What amazed me the most was how ayahuasca has its own energy, almost as if it has its own soul. It did not feel like I should attempt to control it; it had an agenda all its own. Not in a scary way, though some might be afraid at first. Ayahuasca sends messages, things that help you to see the sides of yourself that are normally pushed away either intentionally or unintentionally.
However, I felt it was more of a conductor of these emotions and realizations, making them much easier to face and handle, rather than giving me a crash course in the darker side of myself. It was calming, and I knew I was safe. As crazy as it may sound, the best way I can explain it is that the ayahuasca felt like the presence of a very good friend or family member that I trusted, that was cradling my inner self as I walked down the fulfilling path of self-realization.
In the Throes
In short, my experience brought me vivid colors and many intense nature-based images, all in geometric shapes, among other spectacular things.

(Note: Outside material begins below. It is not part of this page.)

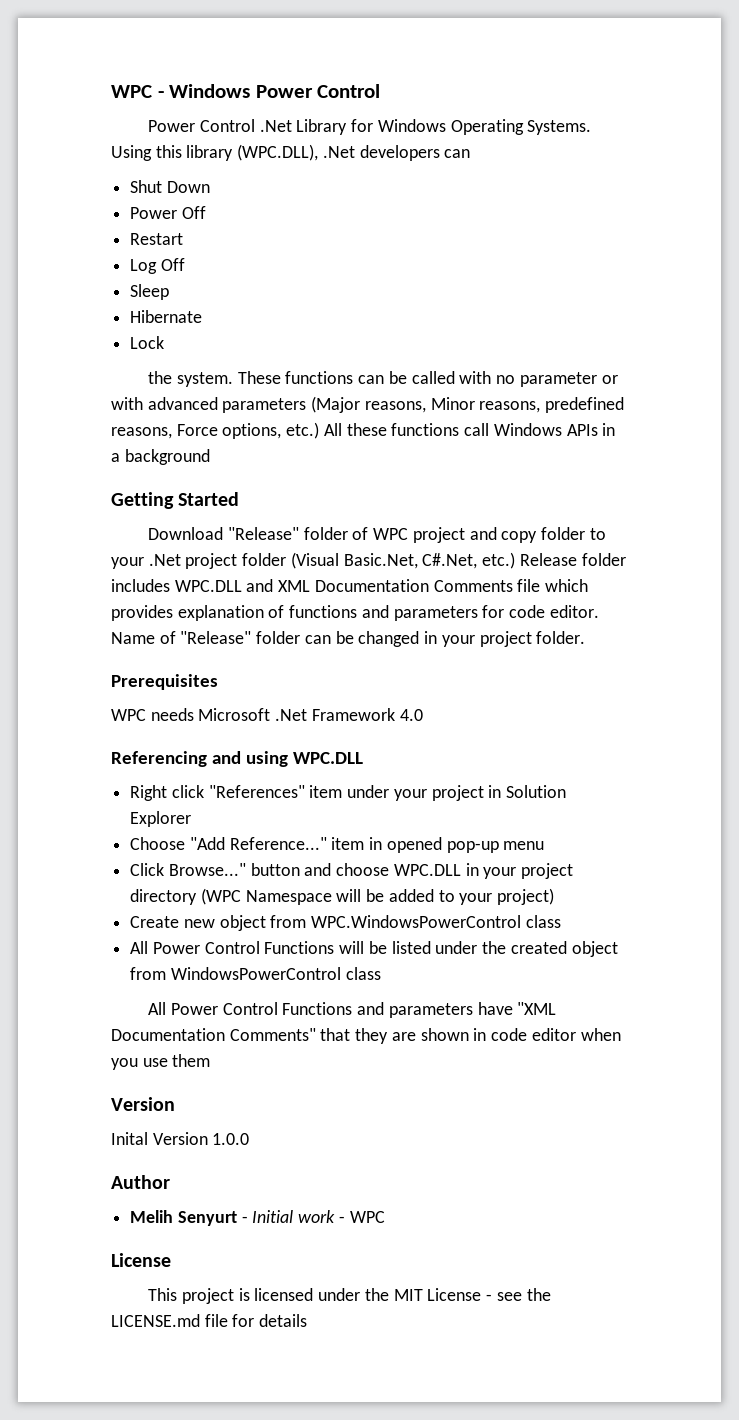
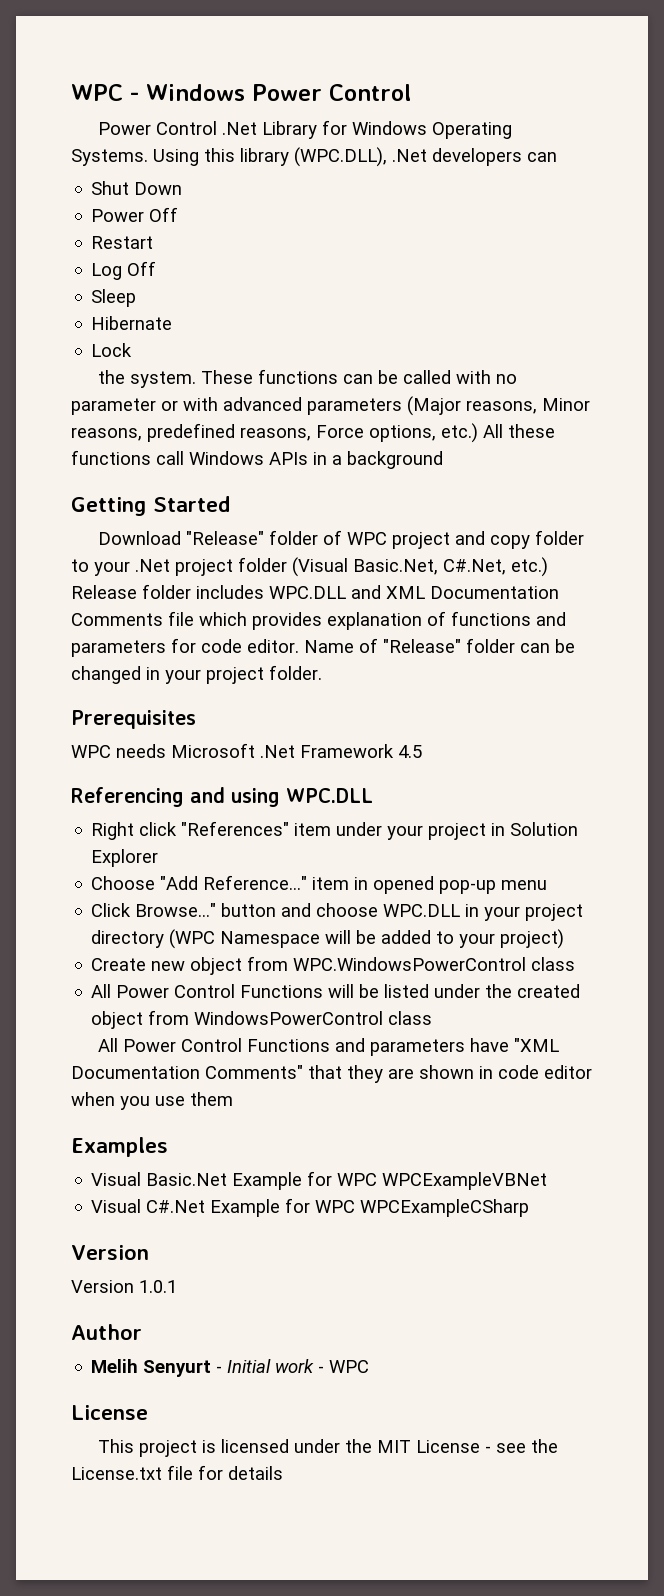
[399,709,423,721] 4.0 -> [398,745,422,758] 4.5
[111,1097,175,1111] [111,1132,250,1145] Version // Inital Version 1.0.0 -> [71,1137,168,1157] [91,1171,548,1190] [91,1198,530,1217] [71,1245,149,1260] [71,1280,177,1293] Examples // Visual Basic.Net Example for WPC WPCExampleVBNet // Visual C#.Net Example for WPC WPCExampleCSharp // Version // Version 1.0.1
[111,1314,200,1327] LICENSE.md -> [71,1467,162,1480] License.txt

Each of these carried their own messages to me. Even when I was feeling lessened effects of the ayahuasca at the end of the night, I was still receiving an amazing frequency of messages from this medicinal presence.
Through its healing, I saw obscure sides to myself that suddenly became clear, as if they were pulled from the back of my mind, and it was the ayahuasca and our shaman that was assisting me to overcome them. It was a change that has still affected me even weeks after our ceremonies.
Though as westernized as it is becoming, the ayahuasca experience is not just sought out by pretentious tourists, but by people who are truly seeking healing for very traumatic things in their lives. Some may have nowhere else to turn in order to heal. To put it into perspective, in our group as small as it was, we were the only two who were first timers. Everyone else were regulars who were on a very long-term path of ayahuasca healing, even for years.
Not only did we witness the healing powers of ayahuasca first hand, but we saw with our own eyes the amazing extent of healing that the ayahuasca had on others. Even in the most severe cases, this ancient medicine has healing capabilities like nothing else on earth – in our humble opinion.
Though only a week long, this experience has changed us in ways that cannot be fully explained. Our shaman was a very good man and we felt very privileged to have found him, and we feel very privileged to have participated in such an ancient tradition. We can both say that we have a newfound perspective on ourselves, and on past traumas we have faced both individually and together in the past.
Ayahuasca is not something to do recreationally, it is a powerful substance that links people to a higher sense of consciousness. It should be respected, and handled with care. For us, the lessons we were shown through ayahuasca are now a part of who we are. Life is a journey, and we will always hold our surreal ayahuasca experience deep within the amazon jungles of Peru as one of the most significant experiences of our entire lives.